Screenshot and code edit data
----
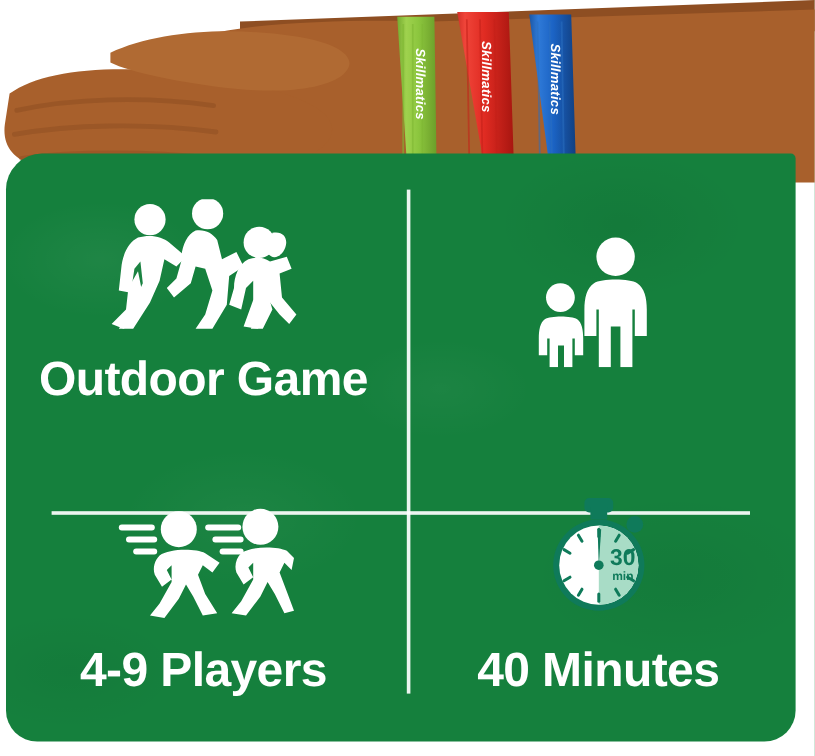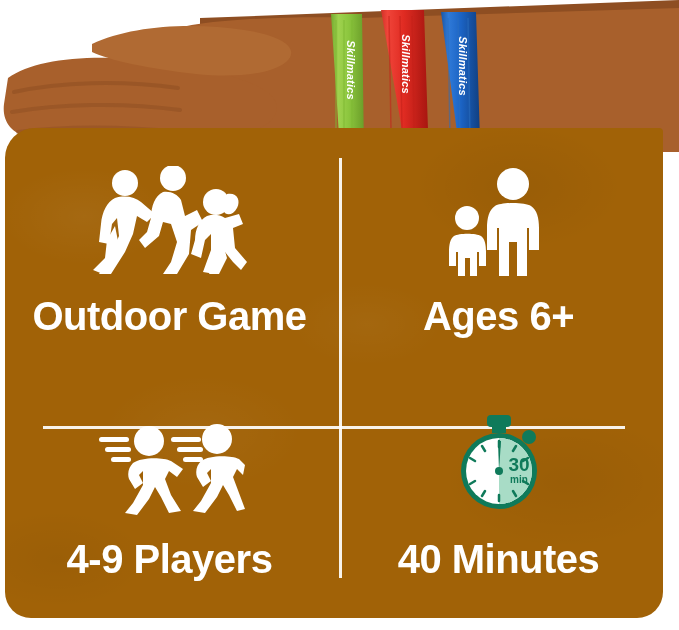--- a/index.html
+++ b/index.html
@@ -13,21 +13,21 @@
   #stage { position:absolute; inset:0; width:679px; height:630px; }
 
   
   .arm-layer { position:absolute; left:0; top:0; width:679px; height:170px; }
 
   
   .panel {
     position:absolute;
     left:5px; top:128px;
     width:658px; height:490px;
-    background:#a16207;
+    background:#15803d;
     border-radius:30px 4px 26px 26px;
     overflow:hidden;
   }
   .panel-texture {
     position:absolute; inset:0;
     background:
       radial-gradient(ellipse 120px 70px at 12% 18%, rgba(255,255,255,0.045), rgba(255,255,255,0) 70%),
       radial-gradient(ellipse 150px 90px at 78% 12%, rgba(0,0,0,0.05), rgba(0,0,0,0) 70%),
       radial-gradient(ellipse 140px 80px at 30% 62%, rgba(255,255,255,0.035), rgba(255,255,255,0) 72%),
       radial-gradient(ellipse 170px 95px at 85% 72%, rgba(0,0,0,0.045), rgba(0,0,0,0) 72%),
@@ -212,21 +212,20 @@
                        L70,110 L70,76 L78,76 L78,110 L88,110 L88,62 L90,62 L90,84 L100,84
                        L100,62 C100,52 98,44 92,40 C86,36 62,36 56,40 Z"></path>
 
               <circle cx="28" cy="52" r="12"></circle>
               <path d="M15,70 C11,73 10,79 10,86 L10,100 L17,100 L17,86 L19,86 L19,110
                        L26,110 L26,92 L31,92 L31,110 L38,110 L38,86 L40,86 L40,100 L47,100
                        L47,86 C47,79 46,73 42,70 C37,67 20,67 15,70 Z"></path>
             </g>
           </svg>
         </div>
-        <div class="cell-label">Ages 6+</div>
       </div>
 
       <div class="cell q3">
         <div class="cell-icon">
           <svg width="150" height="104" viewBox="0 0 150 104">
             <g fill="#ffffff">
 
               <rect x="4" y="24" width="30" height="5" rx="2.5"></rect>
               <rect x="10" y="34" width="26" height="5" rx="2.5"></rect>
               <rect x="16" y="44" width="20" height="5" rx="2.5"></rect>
----
◆ **PROMPT**
Considering only the data above, return the lines in which "gradient" occurs.

◆ **EXPECTED OUTPUT**
       radial-gradient(ellipse 120px 70px at 12% 18%, rgba(255,255,255,0.045), rgba(255,255,255,0) 70%),
       radial-gradient(ellipse 150px 90px at 78% 12%, rgba(0,0,0,0.05), rgba(0,0,0,0) 70%),
       radial-gradient(ellipse 140px 80px at 30% 62%, rgba(255,255,255,0.035), rgba(255,255,255,0) 72%),
       radial-gradient(ellipse 170px 95px at 85% 72%, rgba(0,0,0,0.045), rgba(0,0,0,0) 72%),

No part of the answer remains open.